Errol:    What is the value to chemistry teachers of the periodic table of elements?

Jon:      It’s the foundation of chemistry.

Errol:    What does the table allow chemists to do that would be harder to do without the table?

Jon:      It organizes all of our thinking,  it’s like a roadmap.

Errol:    Connecting dots… a table of Flipped Learning best practices…  would it be useful?

Jon:      Yes. Not sure what it would look like. Are you thinking of arranging the standards in that kind of fashion?

Errol:    Yes.

Jon:      Any thoughts on how to organize it?

Errol     LOL… I was hoping the chemistry teacher would. It could be a powerful way to present the standards.

Jon:      Sketching now… Problem… We have 187 standards, only 108 elements.

Errol:    Sounds like a creative challenge to me. We’ll need to think out of the box. The real questions are, what is the rationale behind the order of the chemistry table and what is the analogous rationale for flipped standards?

And so began the project to build a framework to simplify the Academy of Active Learning Arts and Sciences (AALAS) Global Standards for Flipped Learning.

 

Homework

It’s ironic that anyone would look to the hyper-complicated Periodic Table to attempt to simplify anything. But the magic of the Periodic Table of Elements (whether we understand it or not) is that we all recognize it instantly. So we pressed on.

Researching the genesis of the original periodic table was fascinating on many levels. I was struck by the initial controversy the table created and the debate that continues some 150 years later. It was also fascinating to discover that the table has evolved, and that blank spaces were designed into the table to accommodate expected new elements. Hmmm…

But the big takeaway was that the rationale for grouping elements in chemistry wouldn’t directly apply to Flipped Learning. And so the standards were grouped into families based on their unique relationships in Flipped Learning. The very first draft of the table looked like this:

 

 

Simpler and Easier

Over several weeks, we refined the initial layout of the framework, kicked the word “periodic”  to the curb, and adopted the name Global Elements of Effective Flipped Learning (GEEFL).  

In November of 2018, FLGI published the interactive version of the GEEFL. The interactive application simplified the table and made it easy to understand and use. (See it here: GEEFL)

 

Take a Left at Bloom’s Street

As Jon Bergman and I began to share the table with colleagues for their review and input, the possibilities of the GEEFL quickly became more lucid. Within weeks, we stopped looking at the periodic table as the model for how the GEEFL would be used in education and started looking instead at Bloom’s Taxonomy.

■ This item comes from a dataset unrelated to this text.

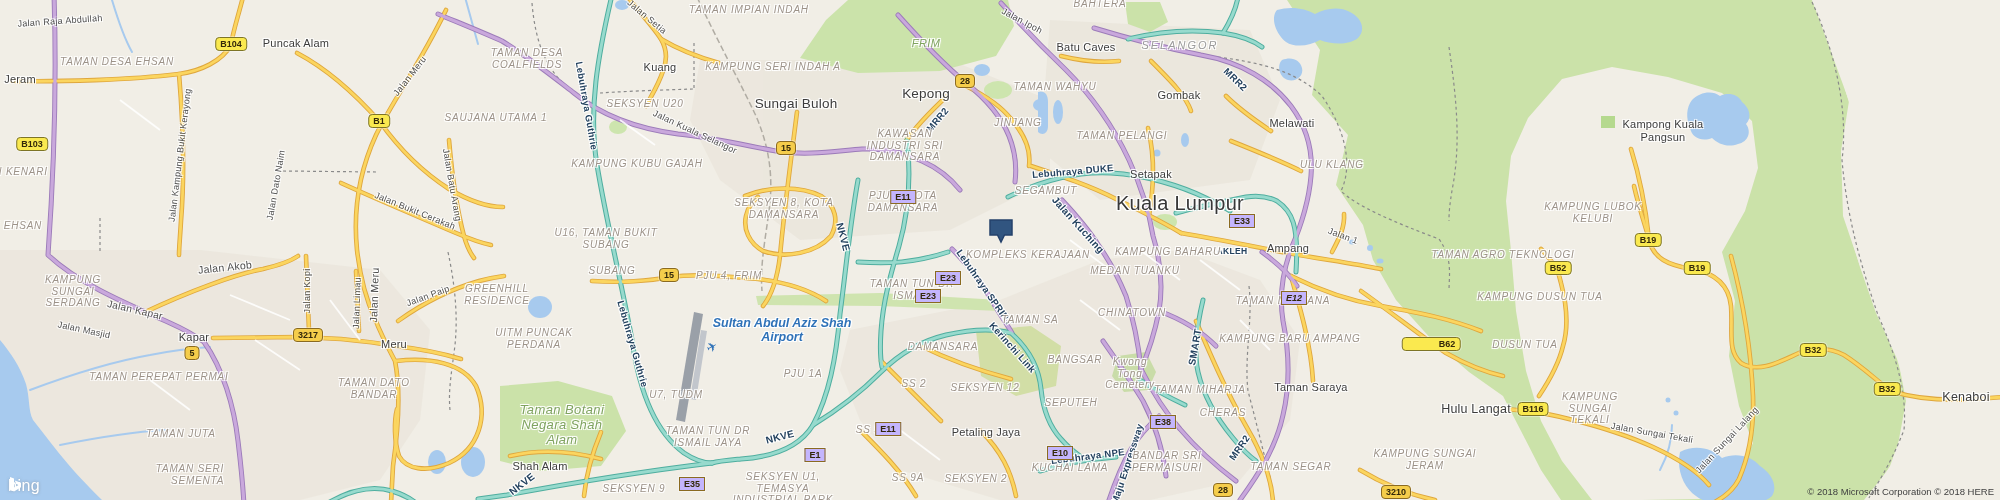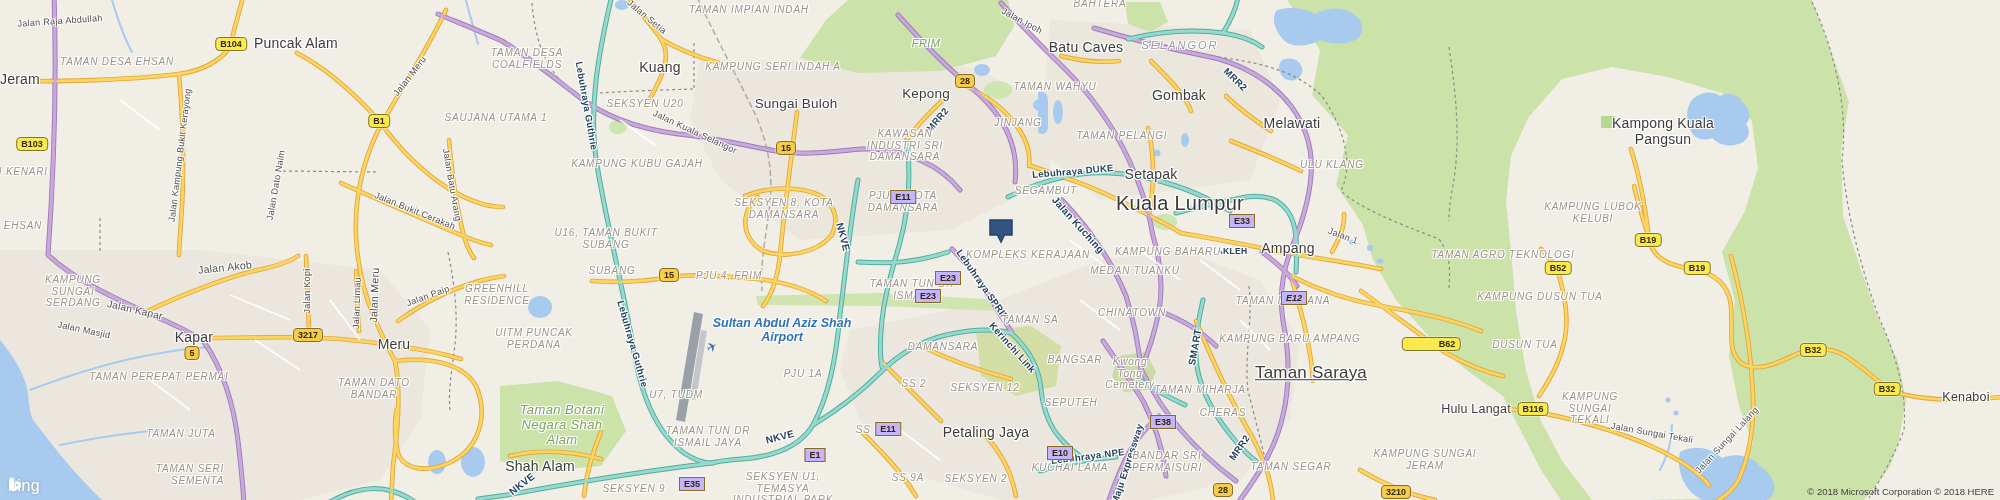"Puncak Alam" .lb.t { font-size: 14px -> 11px }
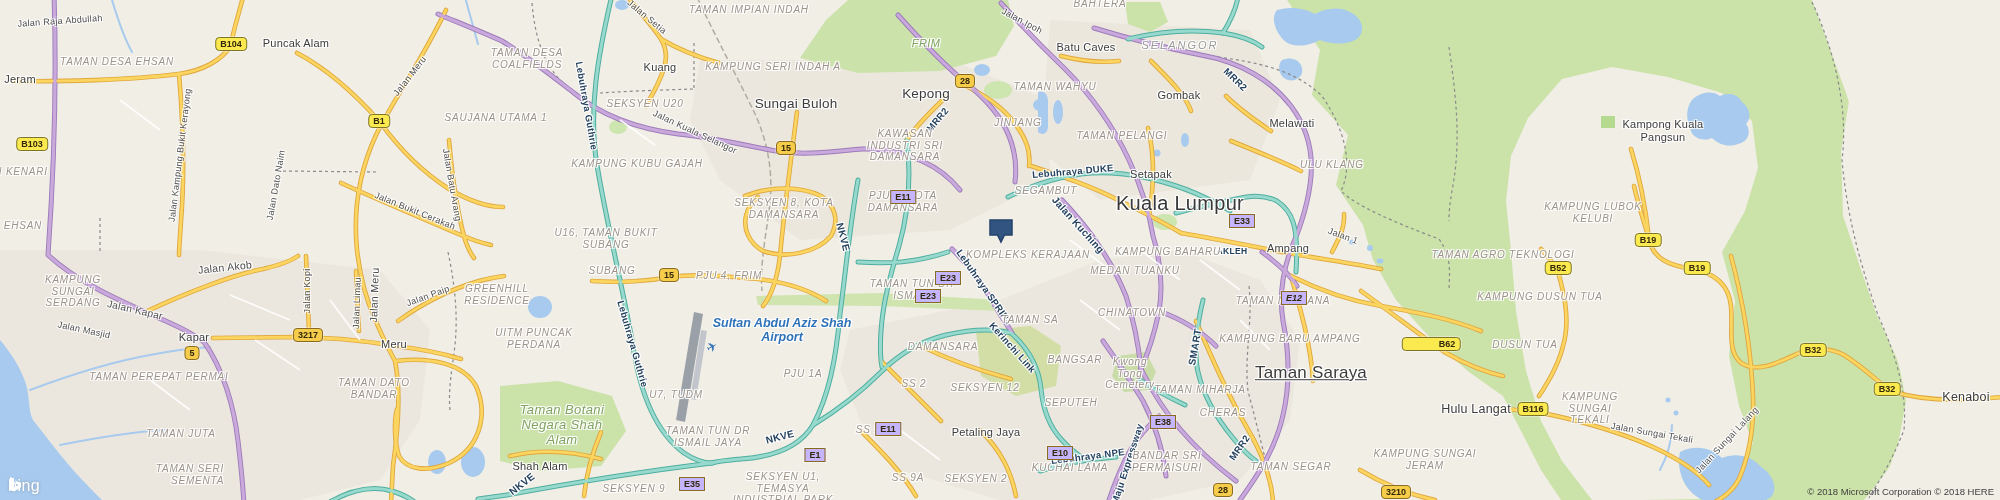"Taman Saraya" div.lb { font-size: 17px -> 11px; text-decoration: underline -> none; top: 373px -> 387px }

The GEEFL has 10 qualities in common with Bloom’s Taxonomy that made Bloom’s a good model for thinking about how the GEEFL could be used in education and what the road ahead might be:

 

— Both came out of the need to easily classify and simplify.

— Both were created through a collaboration of committed educators.

— Both provide a common vocabulary and shorthand for talking about what’s required for effective teaching and learning.

— Both provide a tool for planning and implementing instruction.

— Both provide a way to troubleshoot when and where instruction goes wrong.

— Both provide a tool for self-assessment and defining needed professional development.

— Both allow teachers to see more clearly the complex relationships involved in the process of instruction.

— Both help teachers think in more structured ways about the relationships of the elements involved in effective learning.

— Both offer researchers a common framework for comparing and evaluating the application of instructional strategies.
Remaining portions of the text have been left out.